The stepped hull was courtesy of Farr Yacht Design, the Maryland-based firm known for creating racing yachts for the America’s Cup and Volvo Ocean Race. And powered by twin MarineDiesel VGT500 engines, the Vandal reaches a top speed of 45-plus knots, cruises comfortably at 35 to 40 knots, and at 30 knots she can travel 360 nautical miles. “The owner could say to his captain ‘I’ll see you in Portofino’ and meet his superyacht there,” Menten says. This is the essence of what Vandal is trying to create – a boat that looks great, moves well and gives the owner a taste of freedom. “A lot of superyacht owners are stuck on their boats,” he says. “They always have the best, of course, but that comes with having a lot of crew and people around them.”
Menten says there are owners who enjoy luxury but also want to get behind the wheel. “At home, they might get picked up by a Bentley, but they don’t drive it themselves. Instead they have a garage full of supercars which they take out,” he says. Vandal seeks to fill a niche in the market, for a chase boat that an owner will be proud to drive – and have fun doing it.

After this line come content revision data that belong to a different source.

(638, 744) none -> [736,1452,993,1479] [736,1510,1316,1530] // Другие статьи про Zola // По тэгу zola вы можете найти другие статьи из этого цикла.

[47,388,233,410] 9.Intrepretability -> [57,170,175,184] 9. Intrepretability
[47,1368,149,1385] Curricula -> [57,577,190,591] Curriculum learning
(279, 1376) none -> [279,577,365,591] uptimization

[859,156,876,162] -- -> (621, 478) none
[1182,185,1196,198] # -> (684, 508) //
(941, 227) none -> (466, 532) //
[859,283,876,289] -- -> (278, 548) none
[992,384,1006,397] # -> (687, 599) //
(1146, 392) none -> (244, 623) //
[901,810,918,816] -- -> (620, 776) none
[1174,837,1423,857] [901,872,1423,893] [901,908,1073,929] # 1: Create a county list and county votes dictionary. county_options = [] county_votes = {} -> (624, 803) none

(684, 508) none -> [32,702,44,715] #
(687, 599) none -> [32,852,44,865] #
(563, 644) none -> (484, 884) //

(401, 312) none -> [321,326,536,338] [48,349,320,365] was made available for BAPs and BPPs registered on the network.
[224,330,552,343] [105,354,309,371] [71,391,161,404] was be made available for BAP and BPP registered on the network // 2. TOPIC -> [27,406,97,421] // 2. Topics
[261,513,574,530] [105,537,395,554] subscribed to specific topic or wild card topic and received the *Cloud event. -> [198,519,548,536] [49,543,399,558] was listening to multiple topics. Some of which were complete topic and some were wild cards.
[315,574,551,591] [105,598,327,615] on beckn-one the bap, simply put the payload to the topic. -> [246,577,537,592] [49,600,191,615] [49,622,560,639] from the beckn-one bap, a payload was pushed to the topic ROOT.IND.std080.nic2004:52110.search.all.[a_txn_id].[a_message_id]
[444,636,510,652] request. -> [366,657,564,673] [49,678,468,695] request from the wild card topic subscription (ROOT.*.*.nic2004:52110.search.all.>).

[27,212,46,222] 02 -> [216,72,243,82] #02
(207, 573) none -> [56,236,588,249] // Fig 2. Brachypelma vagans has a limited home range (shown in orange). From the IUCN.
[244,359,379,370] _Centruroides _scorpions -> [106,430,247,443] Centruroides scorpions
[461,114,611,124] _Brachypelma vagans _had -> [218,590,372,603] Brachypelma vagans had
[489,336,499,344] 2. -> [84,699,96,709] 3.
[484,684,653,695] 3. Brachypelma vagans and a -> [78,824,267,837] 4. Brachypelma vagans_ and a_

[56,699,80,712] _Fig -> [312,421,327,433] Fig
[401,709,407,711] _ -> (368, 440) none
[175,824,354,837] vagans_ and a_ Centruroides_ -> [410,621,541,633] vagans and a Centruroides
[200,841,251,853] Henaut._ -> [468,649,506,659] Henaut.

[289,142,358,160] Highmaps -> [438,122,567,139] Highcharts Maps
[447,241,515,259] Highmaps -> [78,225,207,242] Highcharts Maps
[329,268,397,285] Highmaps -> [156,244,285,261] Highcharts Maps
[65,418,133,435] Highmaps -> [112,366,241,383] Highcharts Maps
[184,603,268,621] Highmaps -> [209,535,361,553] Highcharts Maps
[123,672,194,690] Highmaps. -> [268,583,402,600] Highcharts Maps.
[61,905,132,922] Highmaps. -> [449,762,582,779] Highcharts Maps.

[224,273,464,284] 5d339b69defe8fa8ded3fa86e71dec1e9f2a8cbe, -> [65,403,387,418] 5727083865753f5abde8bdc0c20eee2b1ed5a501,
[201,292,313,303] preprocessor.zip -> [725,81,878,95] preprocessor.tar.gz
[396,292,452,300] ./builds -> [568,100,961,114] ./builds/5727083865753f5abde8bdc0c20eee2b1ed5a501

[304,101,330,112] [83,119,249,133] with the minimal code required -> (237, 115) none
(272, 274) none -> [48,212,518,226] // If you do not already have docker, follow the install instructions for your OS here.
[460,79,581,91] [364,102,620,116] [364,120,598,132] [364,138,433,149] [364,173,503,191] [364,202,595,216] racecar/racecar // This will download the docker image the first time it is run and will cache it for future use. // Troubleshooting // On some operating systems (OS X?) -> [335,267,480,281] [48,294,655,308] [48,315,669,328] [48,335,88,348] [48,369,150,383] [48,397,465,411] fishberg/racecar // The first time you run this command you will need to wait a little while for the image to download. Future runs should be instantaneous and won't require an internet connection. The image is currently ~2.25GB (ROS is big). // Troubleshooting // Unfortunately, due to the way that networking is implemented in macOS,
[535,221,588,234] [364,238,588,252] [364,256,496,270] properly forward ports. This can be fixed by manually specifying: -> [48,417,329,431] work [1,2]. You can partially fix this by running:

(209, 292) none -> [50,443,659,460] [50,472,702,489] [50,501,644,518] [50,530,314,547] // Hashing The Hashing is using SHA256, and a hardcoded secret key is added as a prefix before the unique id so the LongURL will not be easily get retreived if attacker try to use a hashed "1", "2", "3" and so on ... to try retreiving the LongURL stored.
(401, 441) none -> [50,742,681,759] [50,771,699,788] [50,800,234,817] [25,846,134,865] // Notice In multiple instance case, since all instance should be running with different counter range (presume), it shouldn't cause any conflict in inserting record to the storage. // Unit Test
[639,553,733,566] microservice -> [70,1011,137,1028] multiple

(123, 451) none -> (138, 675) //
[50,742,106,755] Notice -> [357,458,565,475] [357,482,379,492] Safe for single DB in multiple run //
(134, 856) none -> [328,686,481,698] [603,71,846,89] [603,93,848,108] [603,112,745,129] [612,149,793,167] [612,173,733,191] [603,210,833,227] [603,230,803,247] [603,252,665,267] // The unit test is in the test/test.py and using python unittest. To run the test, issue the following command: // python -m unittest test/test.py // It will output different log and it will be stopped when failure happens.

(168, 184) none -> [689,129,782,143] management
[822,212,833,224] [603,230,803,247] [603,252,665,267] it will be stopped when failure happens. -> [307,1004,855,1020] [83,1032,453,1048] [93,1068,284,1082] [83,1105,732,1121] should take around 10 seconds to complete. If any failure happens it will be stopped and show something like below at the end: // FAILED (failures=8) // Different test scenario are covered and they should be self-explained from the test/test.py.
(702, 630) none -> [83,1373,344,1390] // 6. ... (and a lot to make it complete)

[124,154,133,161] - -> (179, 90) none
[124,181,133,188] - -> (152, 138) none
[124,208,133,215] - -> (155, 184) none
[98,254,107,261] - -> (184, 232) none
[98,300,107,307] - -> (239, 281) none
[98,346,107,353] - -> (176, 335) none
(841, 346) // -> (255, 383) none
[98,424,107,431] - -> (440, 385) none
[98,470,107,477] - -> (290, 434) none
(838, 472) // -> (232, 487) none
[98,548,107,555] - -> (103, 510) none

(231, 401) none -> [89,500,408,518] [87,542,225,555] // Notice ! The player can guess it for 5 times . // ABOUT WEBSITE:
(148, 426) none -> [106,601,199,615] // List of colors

One owner was so taken by the Vandal that they have ordered two for their in-build 90-metre-plus Feadship: one limo tender and one customised open Vandal. The latter is almost identical to the standard model, but its roof lowers so it can fit snugly in the tender garage. “The tender is often an afterthought. We did it the other way around – we built a big boat with the tenders in mind,” says Captain Niels Ackermans of the Feadship project. “It’s a real boat, not a little tender. We can turn it from a supercar to adventurer – stocked with all the scuba diving gear. If you want to go to a dive site 10 miles away it’s not a problem, and you can do it all in comfort.”
Chisnell says the Vandal is “for people who understand boating, who understand refinement”. Menten echoes this sentiment, and though he doesn’t want to give an exact price, it’s implied that the Vandal is much more expensive than your typical chase boat. “You could certainly buy a cheaper boat,” says Chisnell, “but anyone who wants to have one of these will know as soon as they lay eyes on it.”